## [Exercise instructions]
Give an exact copy of the line that has "monorepo, we may" and of every line below it, through the last, with nothing else.

*** The data ***

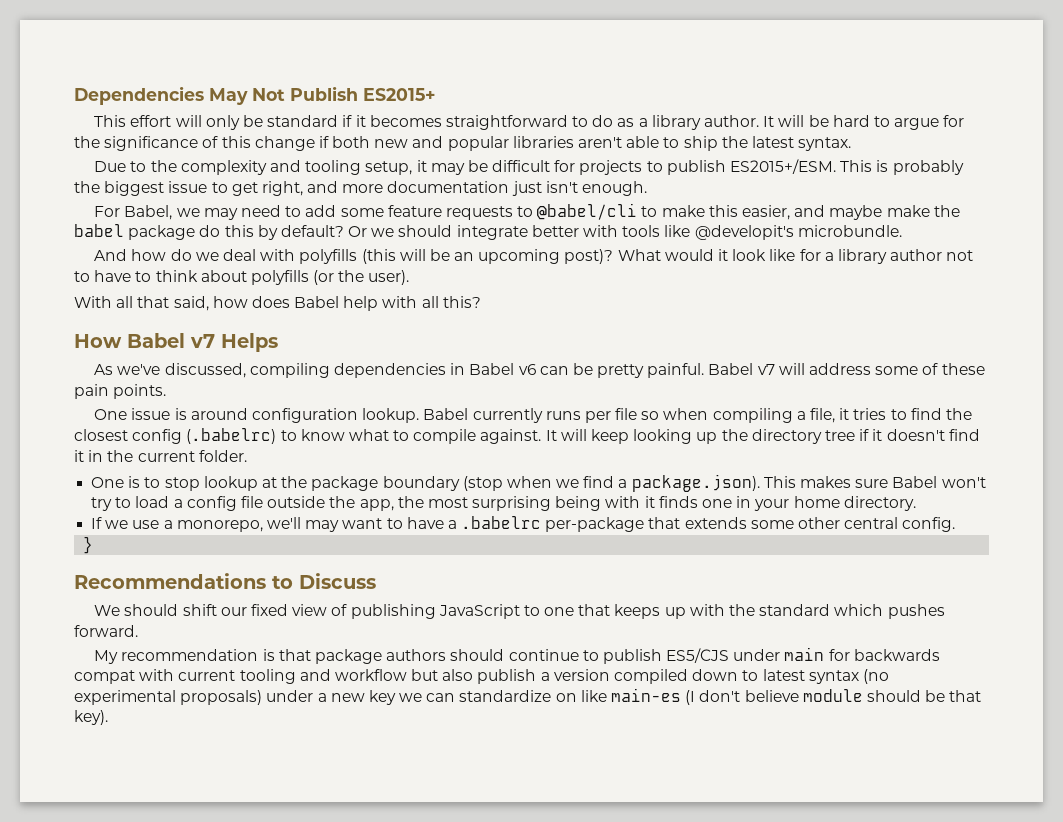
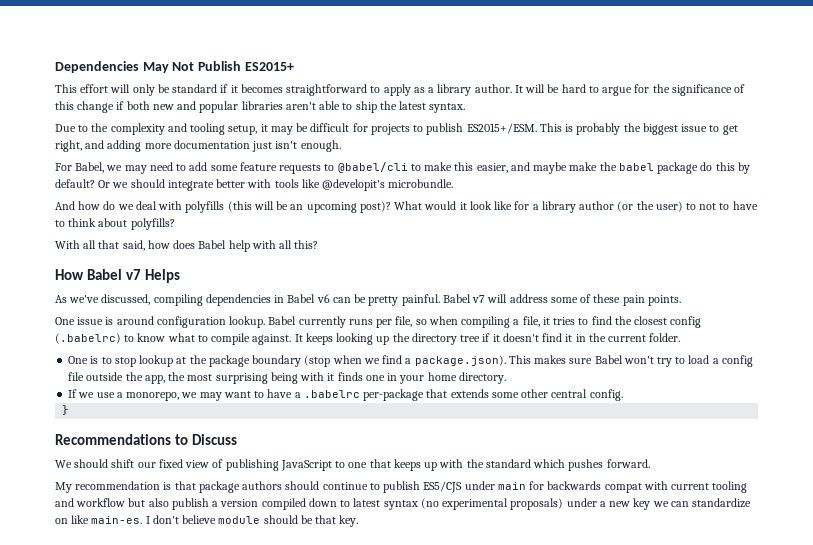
- This effort will only be standard if it becomes straightforward to do as a library author.
+ This effort will only be standard if it becomes straightforward to apply as a library author.
- This is probably the biggest issue to get right, and more documentation just isn't enough.
+ This is probably the biggest issue to get right, and adding more documentation just isn't enough.
- What would it look like for a library author not to have to think about polyfills (or the user).
+ What would it look like for a library author (or the user) to not to have to think about polyfills?
- Babel currently runs per file so when compiling a file, it tries to find the closest config (.babelrc) to know what to compile against.
+ Babel currently runs per file, so when compiling a file, it tries to find the closest config (.babelrc) to know what to compile against.
- It will keep looking up the directory tree if it doesn't find it in the current folder.
+ It keeps looking up the directory tree if it doesn't find it in the current folder.
- If we use a monorepo, we'll may want to have a .babelrc per-package that extends some other central config.
+ If we use a monorepo, we may want to have a .babelrc per-package that extends some other central config.
- My recommendation is that package authors should continue to publish ES5/CJS under main for backwards compat with current tooling and workflow but also publish a version compiled down to latest syntax (no experimental proposals) under a new key we can standardize on like main-es (I don't believe module should be that key).
+ My recommendation is that package authors should continue to publish ES5/CJS under main for backwards compat with current tooling and workflow but also publish a version compiled down to latest syntax (no experimental proposals) under a new key we can standardize on like main-es. I don't believe module should be that key.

*** End of The data ***

## [Response]
+ If we use a monorepo, we may want to have a .babelrc per-package that extends some other central config.
- My recommendation is that package authors should continue to publish ES5/CJS under main for backwards compat with current tooling and workflow but also publish a version compiled down to latest syntax (no experimental proposals) under a new key we can standardize on like main-es (I don't believe module should be that key).
+ My recommendation is that package authors should continue to publish ES5/CJS under main for backwards compat with current tooling and workflow but also publish a version compiled down to latest syntax (no experimental proposals) under a new key we can standardize on like main-es. I don't believe module should be that key.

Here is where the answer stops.